I don't think I really thought this day would come, but I just checked the stats for my Jim's Girl Family History Blog and was surprised to see that I'd passed 10,000 page views in the last few days.

Thank you to all my readers, particularly since I've taken a break from genealogy blogging since I was diagnosed with cancer.

For some reason, over 1,600 of the hits are on my "M is for Munster" post.  When I was doing the A to Z Challenge in 2011, I had planned to do an M is for Moynihan post, but I didn't have the time to do justice to the derivation and history of my surname.  "M is for Munster" was the quick substitute.  As it turns out, the photo map of the Munster province has proved exceedingly popular. 

Many of you are also coming to get my grandmother's recipe for genetti cookies.  Thanks for coming.  You can send me a batch any time!  (Yes, Cousin Sam, you already did and they were delicious!)

I am glad that so many of you have come to the blog for the "B is for Bannia" site.  I have had so many emails and comments from folks with roots in the frazione of Bannia.  This post has put me in touch with some really lovely people, including a second cousin I didn't know.  There are so many of us in Canada and the U.S., that it's hard to beleive there is anyone left in Bannia -- but I know they're still there and I hope they are visiting too. 

"O is for Oro alla Patria" is another popular post.  I hope I have helped others solve the mystery of their oro alla patria rings.

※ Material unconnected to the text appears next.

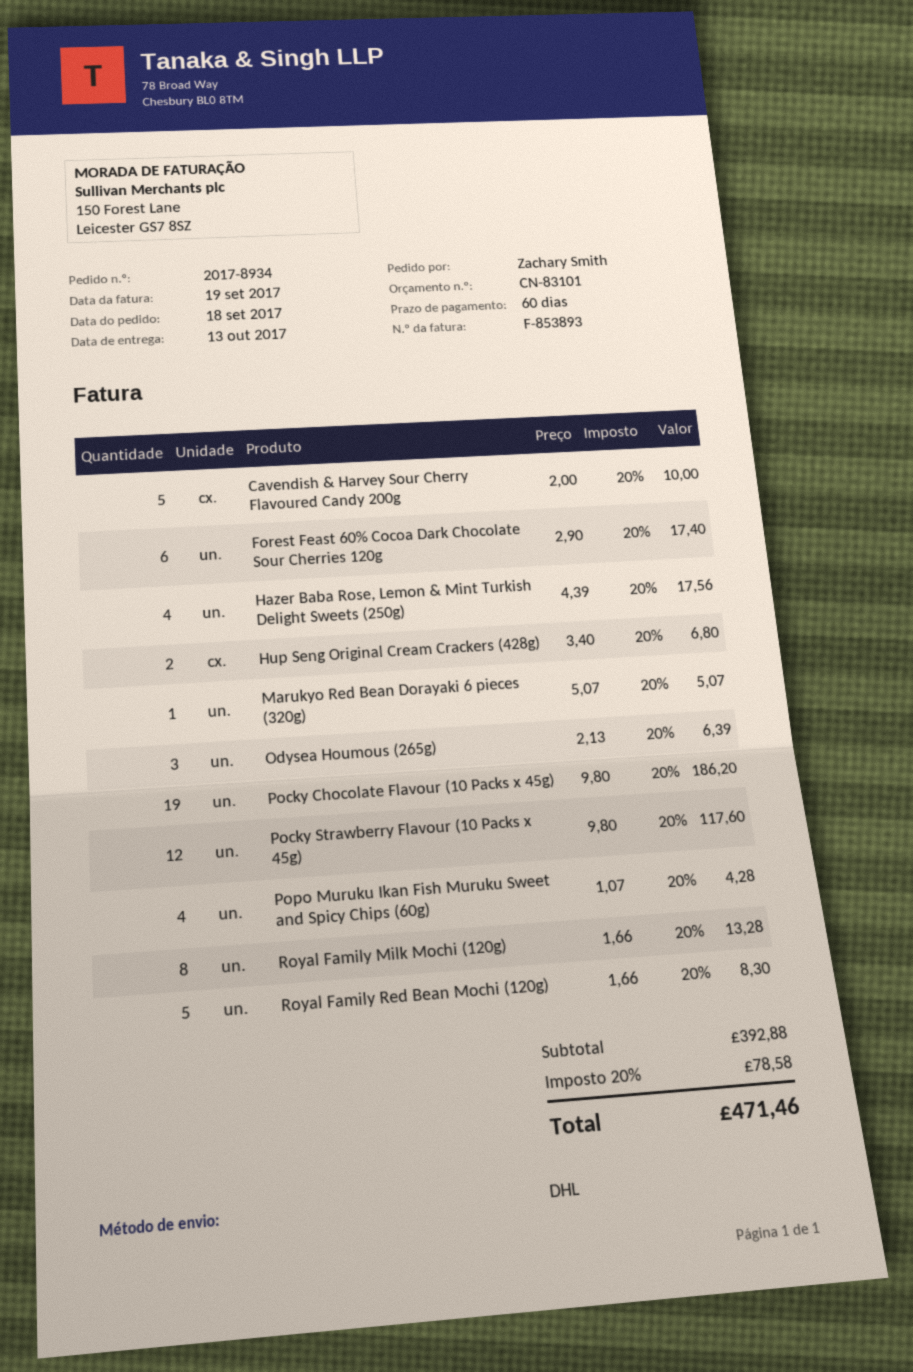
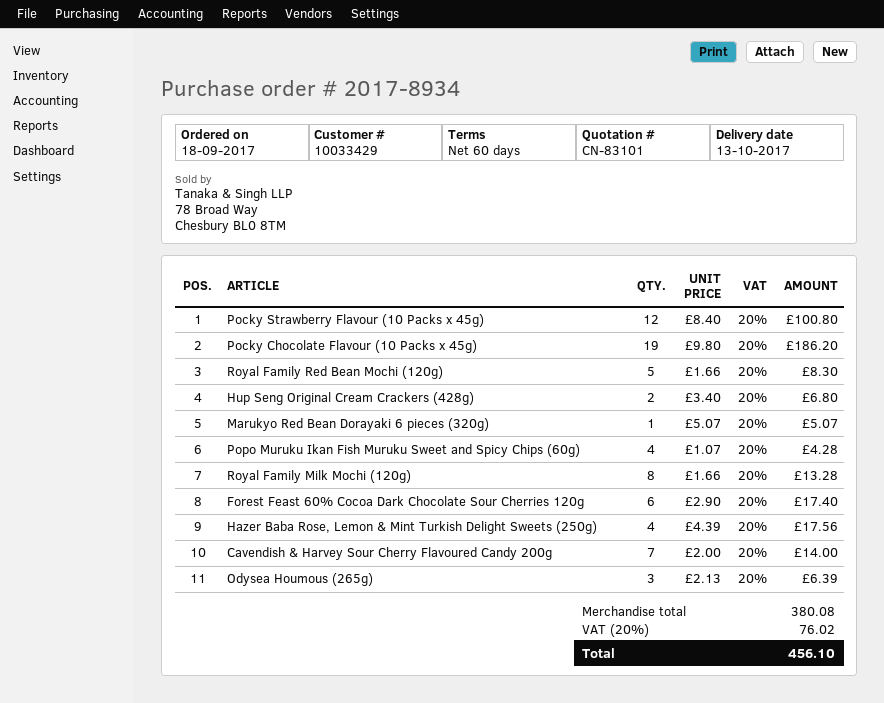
Cavendish & Harvey Sour Cherry Flavoured Candy 200g: 5 x 2.00 = 10.00 -> 7 x 2.00 = 14.00
Pocky Strawberry Flavour (10 Packs x 45g): 12 x 9.80 = 117.60 -> 12 x 8.40 = 100.80
subtotal: 392.88 -> 380.08
tax: 20% = 78.58 -> 20% = 76.02
total: 471.46 -> 456.10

One of my favourite posts to write was "F is for Frank's First Marriage" about my dear Zio Frank and his mysterious first wife Annie.  I'm glad you readers seem to have enjoyed that post too.

Now that I am feeling much better, though still not ready to go back to work, I have restarted my genealogical research.  I hope to have the energy to blog more about my family and that of my Sweetheart.  10,000 page views may be just the accomplishment to push me to post more.
Thank you again.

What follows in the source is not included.